Migration 000030_rbac_admin_perms.up.sql ships five admin-only fine-grained permissions: cert.bulk_revoke, crl.admin, scep.admin, est.admin, ca.hierarchy.manage. All five are seeded into r-admin only; operator/viewer/agent/mcp/cli/auditor do not receive them by default. Operators can grant any of these to a custom role via the Phase 4 RBAC API. Idempotent + transaction-wrapped.

internal/domain/auth/validate.go::CanonicalPermissions extended with the five new entries so RoleService.AddPermission accepts them.

internal/api/router/router.go: HandlerRegistry gains a Checker field (auth.PermissionChecker). New rbacGate(checker, perm, handler) helper wraps a handler with auth.RequirePermission middleware; nil-checker fall-through preserves test/demo deployments without the RBAC stack. 12 admin routes wrapped: cert.bulk_revoke (POST /api/v1/certificates/bulk-revoke + POST /api/v1/est/certificates/bulk-revoke), crl.admin (GET /api/v1/admin/crl/cache), scep.admin (GET /api/v1/admin/scep/profiles + GET /api/v1/admin/scep/intune/stats + POST /api/v1/admin/scep/intune/reload-trust), est.admin (GET /api/v1/admin/est/profiles + POST /api/v1/admin/est/reload-trust), ca.hierarchy.manage (POST /api/v1/issuers/{id}/intermediates + GET /api/v1/issuers/{id}/intermediates + POST /api/v1/intermediates/{id}/retire + GET /api/v1/intermediates/{id}).

cmd/server/main.go: HandlerRegistry.Checker wired with the same authPermissionCheckerAdapter shim Phase 4 introduced for AuthHandler. Same adapter; one source of truth.

Handler bodies: removed eight in-body auth.IsAdmin checks across the 5 files. bulk_revocation.go's BulkRevoke + BulkRevokeEST, admin_crl_cache.go::ListCache, admin_scep_intune.go's three methods, admin_est.go's two methods, intermediate_ca.go's four methods. Replaced each with a comment naming the new gate location. Unused 'github.com/certctl-io/certctl/internal/auth' imports removed.

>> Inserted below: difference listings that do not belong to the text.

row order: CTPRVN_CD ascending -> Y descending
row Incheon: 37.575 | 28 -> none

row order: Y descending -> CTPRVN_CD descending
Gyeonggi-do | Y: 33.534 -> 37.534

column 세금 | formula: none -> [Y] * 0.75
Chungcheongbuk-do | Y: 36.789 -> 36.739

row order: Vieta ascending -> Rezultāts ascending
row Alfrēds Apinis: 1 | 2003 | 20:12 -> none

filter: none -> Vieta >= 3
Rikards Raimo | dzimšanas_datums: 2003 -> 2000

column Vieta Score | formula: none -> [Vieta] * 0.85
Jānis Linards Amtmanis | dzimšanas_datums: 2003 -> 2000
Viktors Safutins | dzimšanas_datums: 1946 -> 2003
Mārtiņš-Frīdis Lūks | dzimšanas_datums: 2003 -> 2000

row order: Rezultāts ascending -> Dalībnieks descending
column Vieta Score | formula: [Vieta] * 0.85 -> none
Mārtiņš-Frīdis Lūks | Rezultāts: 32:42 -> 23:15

Test triplet rewrite: deleted obsolete _NonAdmin_Returns403 and _AdminExplicitFalse_Returns403 tests across 6 test files (5 handler tests + bulk_revocation_est_test.go) — they tested the now-removed in-body gate. _AdminPermitted_ForwardsActor tests stay intact: they pin the actor-passthrough invariant which is still relevant. Added internal/api/router/rbac_gate_integration_test.go with four router-level integration tests pinning the new gate: deny → 403 + handler not reached, permit → 200 + handler reached, nil-checker → fall-through, no-actor → 401.

M-008 admin-gate registry: AdminGatedHandlers map now empty (Phase 3.5 invariant: zero in-handler auth.IsAdmin call sites; only health.go's informational caller remains). m008_admin_gate_test.go retains the scan to enforce the invariant going forward; new admin-gated routes must wrap at router.go::rbacGate, not gate in-handler. Updated error message to direct future contributors to the new pattern.

Verifications: gofmt clean across all touched files; go vet ./... clean; go test -short across internal/auth, internal/service/auth, internal/api/handler, internal/api/router, cmd/server all green.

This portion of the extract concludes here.